As a nine-year old, I received my first hip-hop cassette tape, “On the Rap Tip,” as holiday gift from my mother. (My second cassette was a bootleg of 2 Live Crew I stole from my older sister!). I was a Midwestern kid learning about urban music from two coastal cities I was nearly equidistant from, and I was struck not just by the genius lyrics and the worlds these artists described, but, unwittingly also by the genre’s typography.

I remember memorizing all the differences between each artist on the cover, not only in their monochrome images, but in the group or MC’s names. The charming, love-filled De La Soul had a handwritten script. The smooth, eye-patch wearing Slick Rick had more of a Hollywood feel to his name. The toughest group at the time (at least when rated by my newly built knowledge of profanity), N.W.A., had a scrawled acronym in contrast to Kid ‘n Play’s nearly straight-edge, bring-us-home-to-meet-the-parents sans serif. I practiced writing these names on my JanSport.

Recently, while preparing to teach a typography course in the fall, I’ve been reliving my entire life through The Rub’s History of Hip-Hop’s mixtapes. Each year from 1980 through 2001 is mixed into a well-researched mp3. While listening, I’ve also been collecting examples of the genre’s 30-year typographic history.
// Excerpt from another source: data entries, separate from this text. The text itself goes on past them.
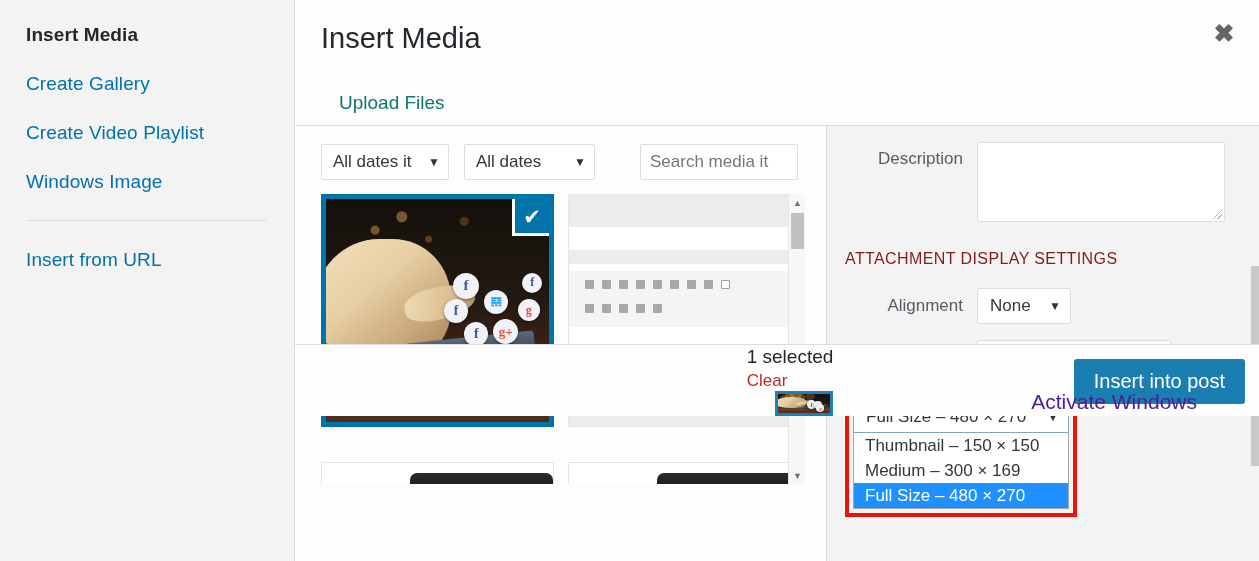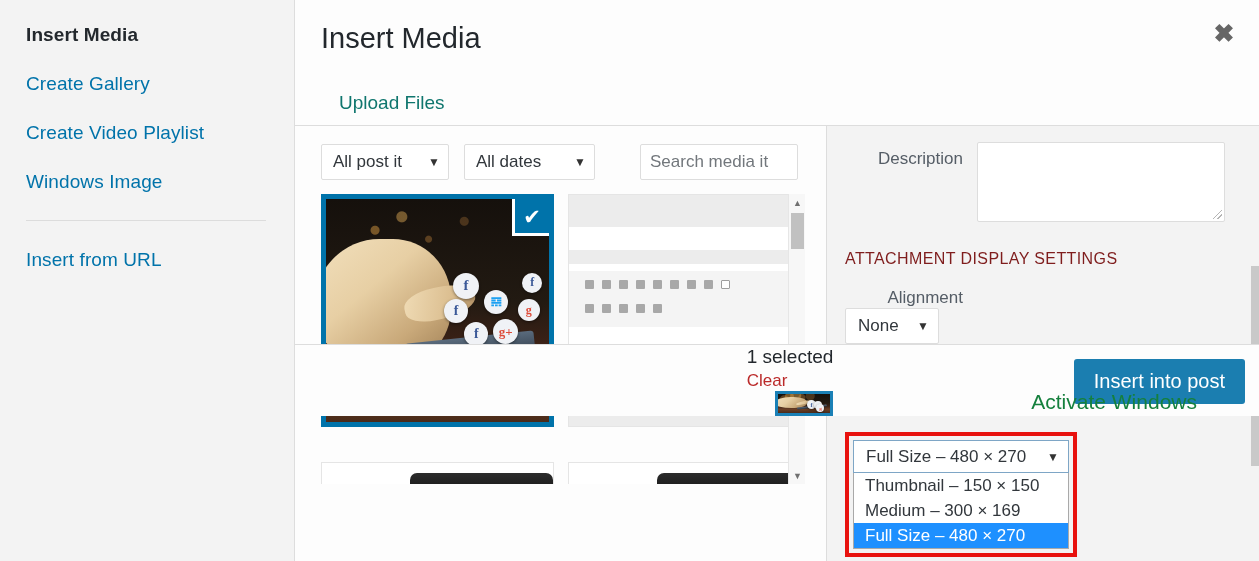"All post it" span { text: post -> dates }
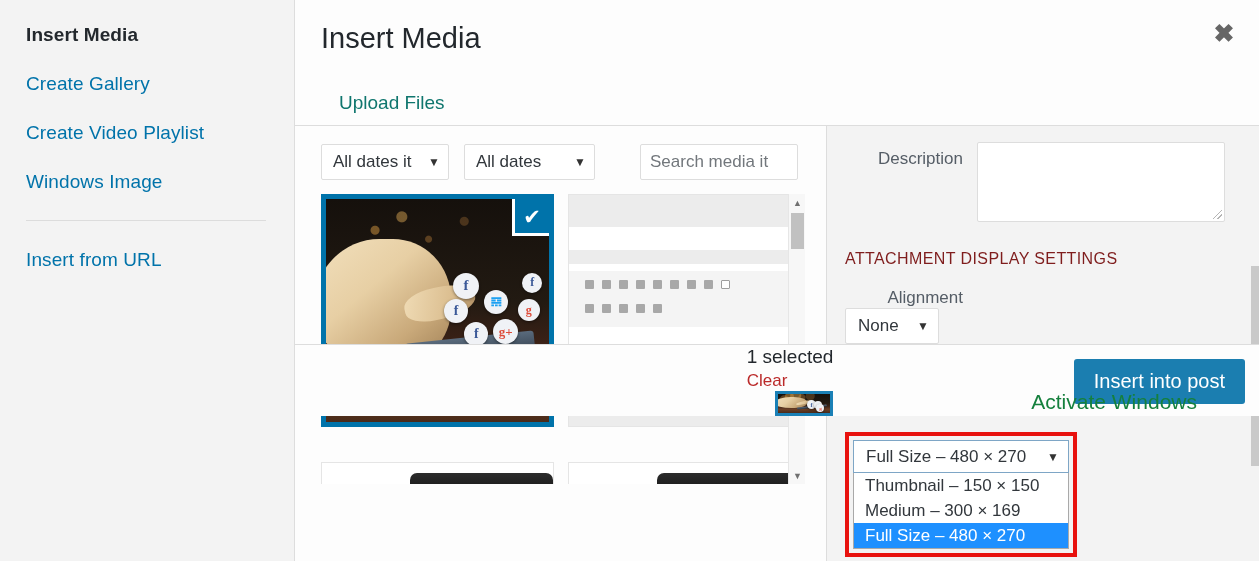"Alignment" .setting-row { align-items: none -> center; flex-direction: column -> none }
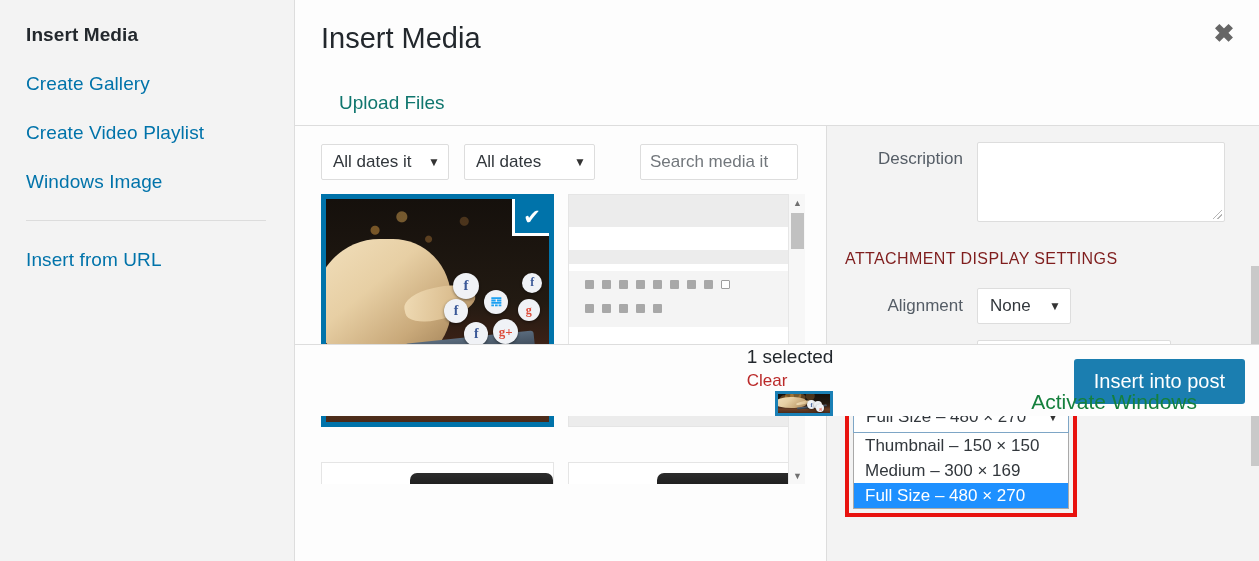"Activate Windows" .watermark { color: #15803d -> #4c1d95 }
And although the arc of hip-hop’s typographic history falls mostly in line with popular culture, it does have some prominent digressions. Here are some of the highlights from the upcoming lecture:

Grandmastter flash & the furious five

The last year of the ’70s and very early ’80s didn’t stray very far from funk and disco in its appearance. Though the music eventually differentiated itself, the album covers took a longer time to represent the new art form and move into the new decade. Grandmaster Flash and the Furious Five’s debut album, The Message, was released in 1983 while Sugar Hill Gang’s single,”Rapper’s Delight,” (right) was released and went gold in 1979.

EDMD

The mid to late-’80s, sometimes referred to as hip-hop’s golden age, saw the beginning of a sort of branding. Artists became increasingly diversified and it began to show in their albums and products. De la Soul’s 3 Feet High and Rising (left) began to follow their own path of peace and love, with hand-drawn text and flowers. EPMD began to foreshadow the more C.R.E.A.M. culture that dominated the ’90s. On the cover of Unfinished Business (right) their name is nearly as big as their cars.

Dr. Dre, hot box

The late ’90s and early 2000s were dominated by money and often more importantly: Consumption! While Dr. Dre’s The Chronic (left) imitates a package of Zig-Zag rolling papers, it also echoes the face of American currency. Soon after, an explosion of Photoshop (and legendary studio Pen and Pixel) began to dominate the covers of artists like Master P and the Hot Boys (right) rendering type beyond the most bedazzled gold and jewelry.

Jay-Z

As a good portion of hip-hop is nearly fully integrated with the mainstream, its visual forms are not keeping up with this progressive industry. Jay-Z’s The Blueprint 3 is his eleventh album, but the first not to show an image of the man himself. For possibly the first 40-year-old rap star, his image has been replaced with an abstract numeral. The cover of Drake’s So Far Gone (left) is not even an album at all, but a free mixtape (requiring an executive producer credit on the cover). While the cover’s typography suggests his introspective (nearly emo) content, the very idea that these free albums are making some artists more famous (and more awesome!) than those using the old model, may be the bigger design story.